Work request –
Only the lines from the top of the records below through the line containing "width: 114px ->" should be printed, exactly and without pictures.

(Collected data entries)
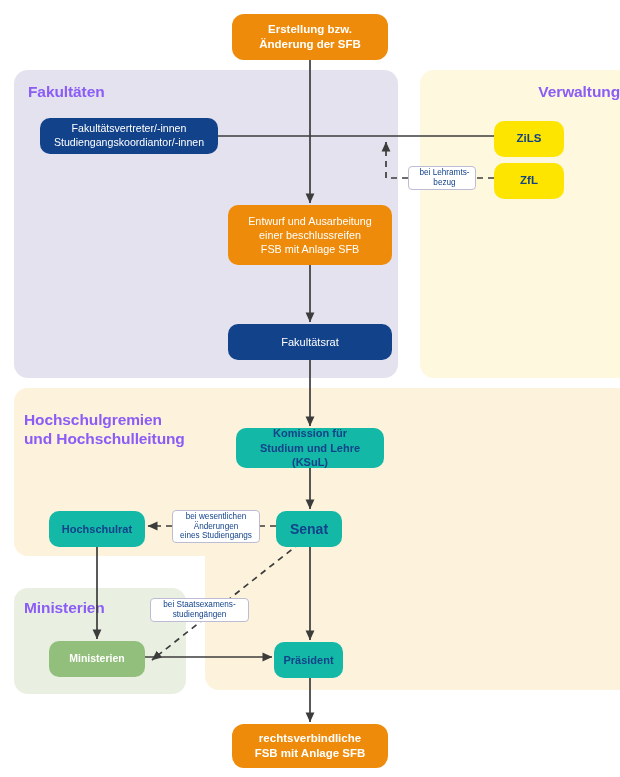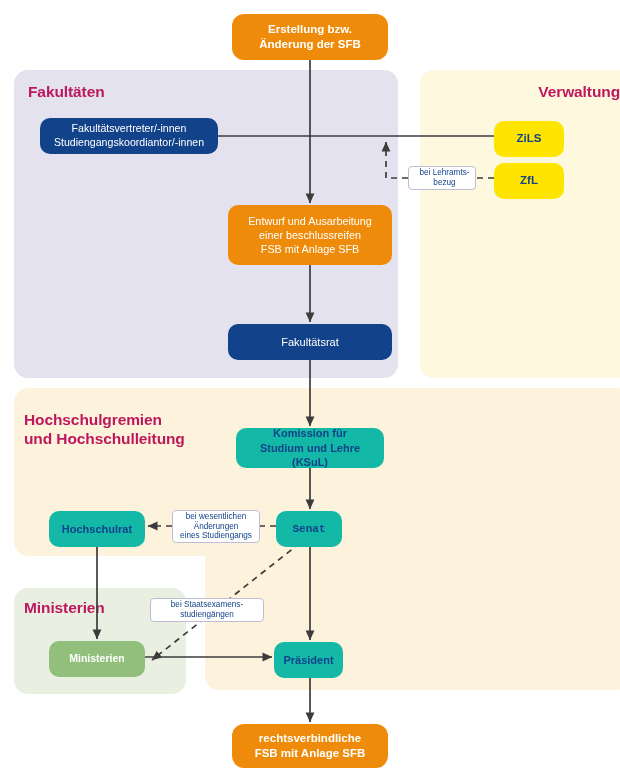"Fakultäten" .panel-title { color: #be185d -> #8b5cf6 }
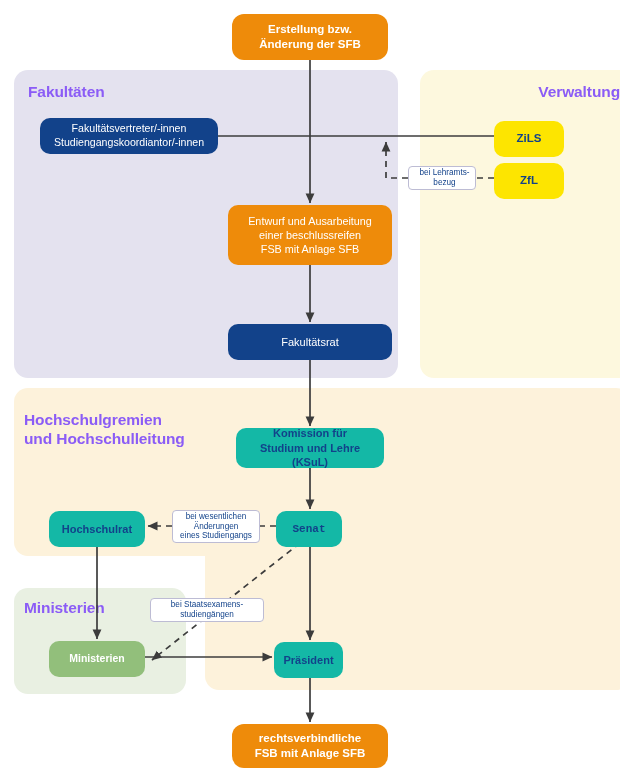"Senat" .node-senat { font-family: Liberation Mono, monospace -> none; font-size: 11px -> 14px }
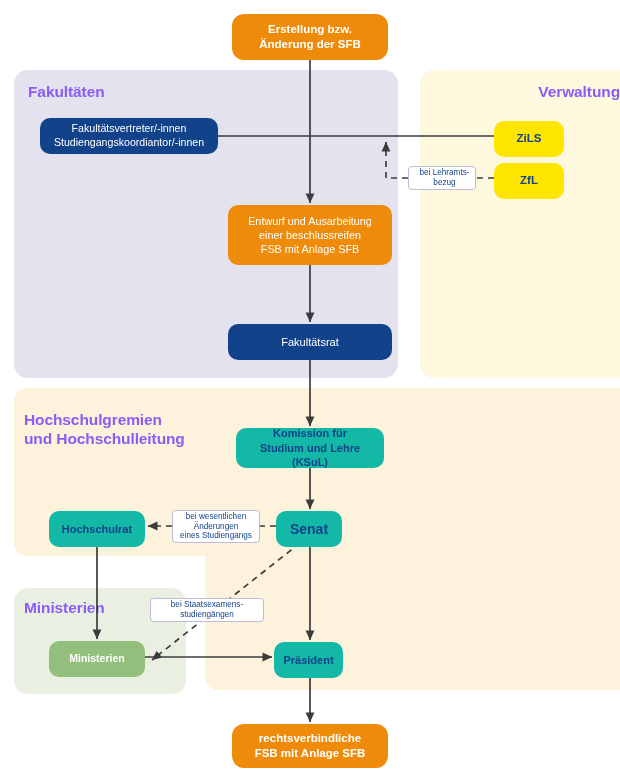"bei Staatsexamens-" .cond-staats { width: 114px -> 99px }
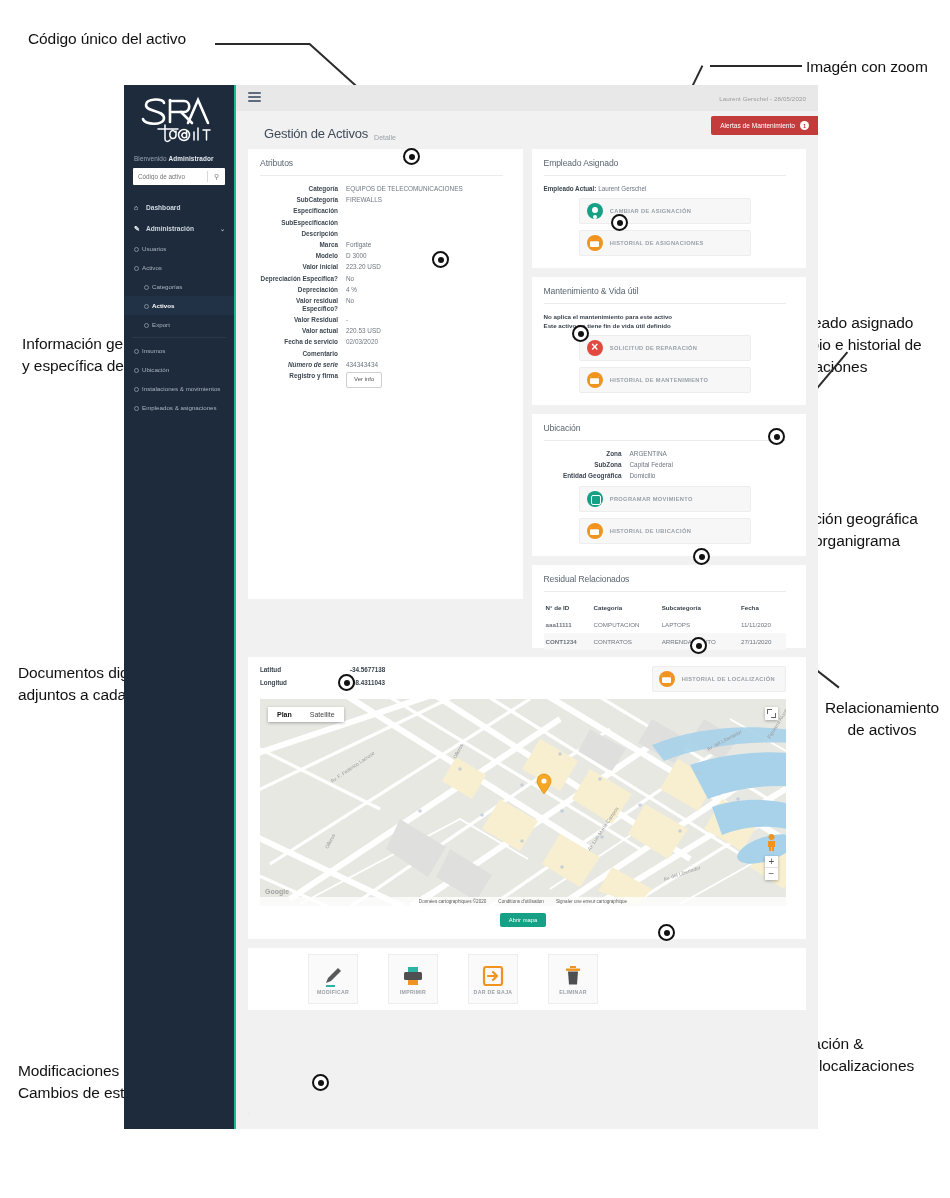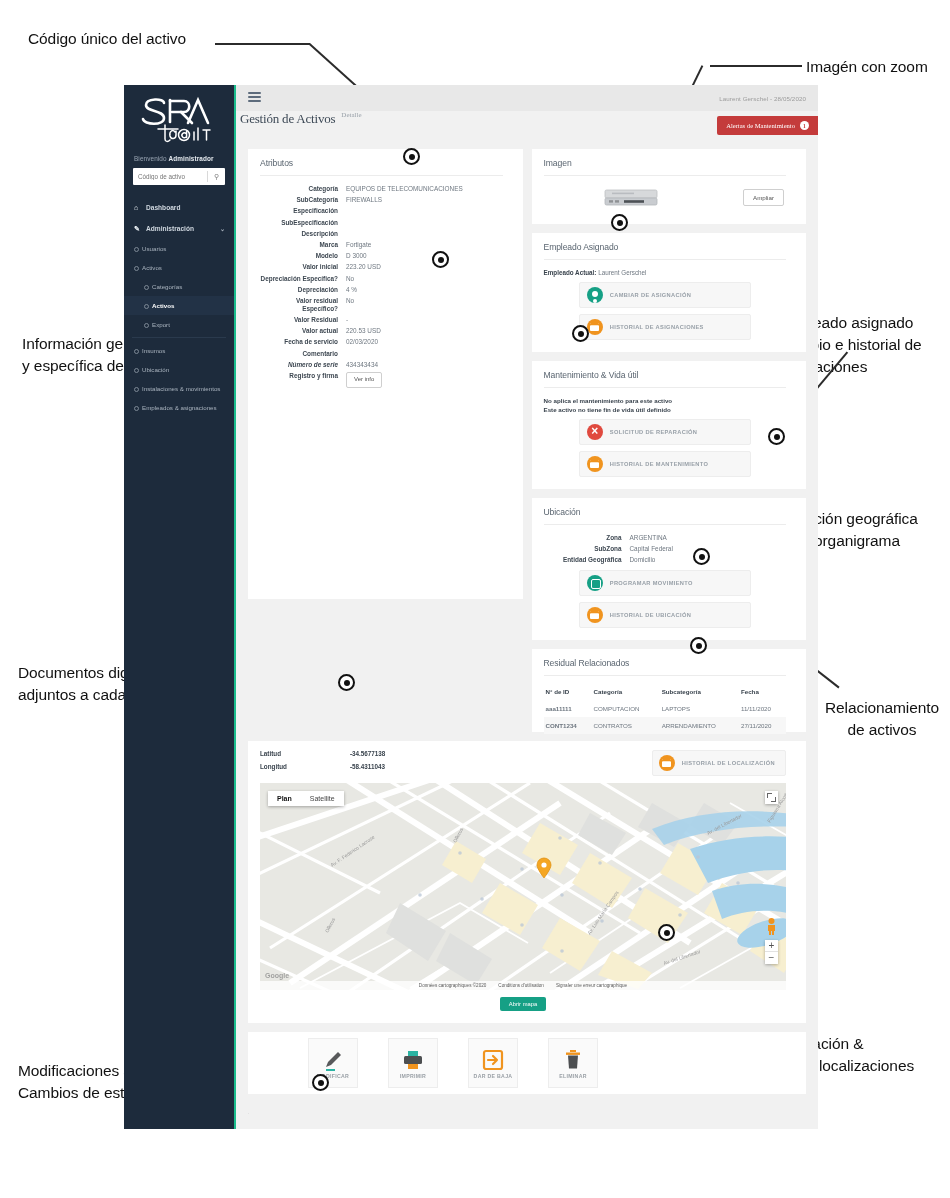"Gestión de Activos" .pagehead { align-items: flex-start -> flex-end; font-family: Liberation Serif, serif -> none; padding: 0 4px -> 0 28px }
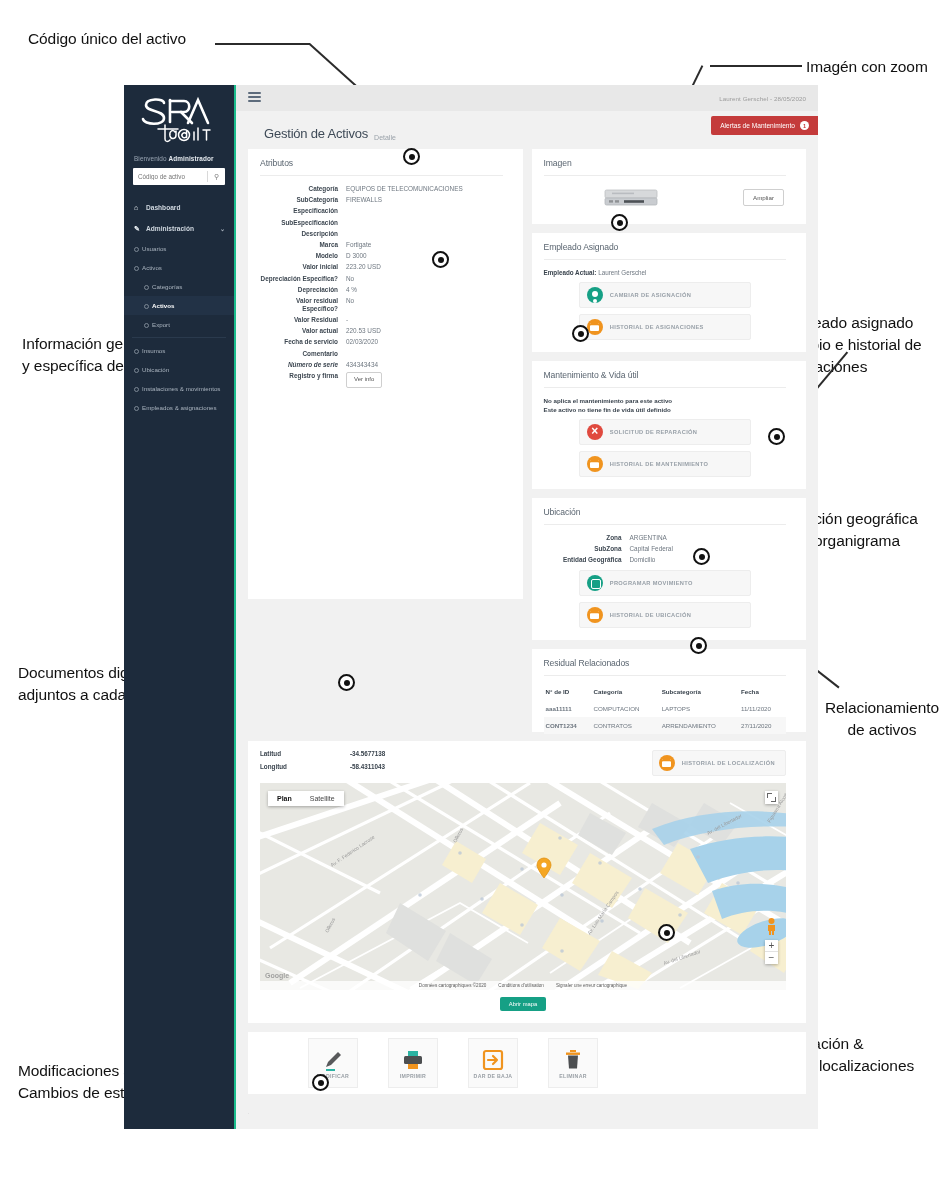"Imagen" div.card { html: <div> <div>Imagen</div> <div> <div> <svg> <rect></rect> <rect></rect> <rect></rect> <rect></rect> <rect></rect> <rect></rect> </svg> </div> <div>Ampliar</div> </div> </div> -> none }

Exercise solution –
"Fakultäten" .panel-title { color: #be185d -> #8b5cf6 }
"Senat" .node-senat { font-family: Liberation Mono, monospace -> none; font-size: 11px -> 14px }
"bei Staatsexamens-" .cond-staats { width: 114px -> 99px }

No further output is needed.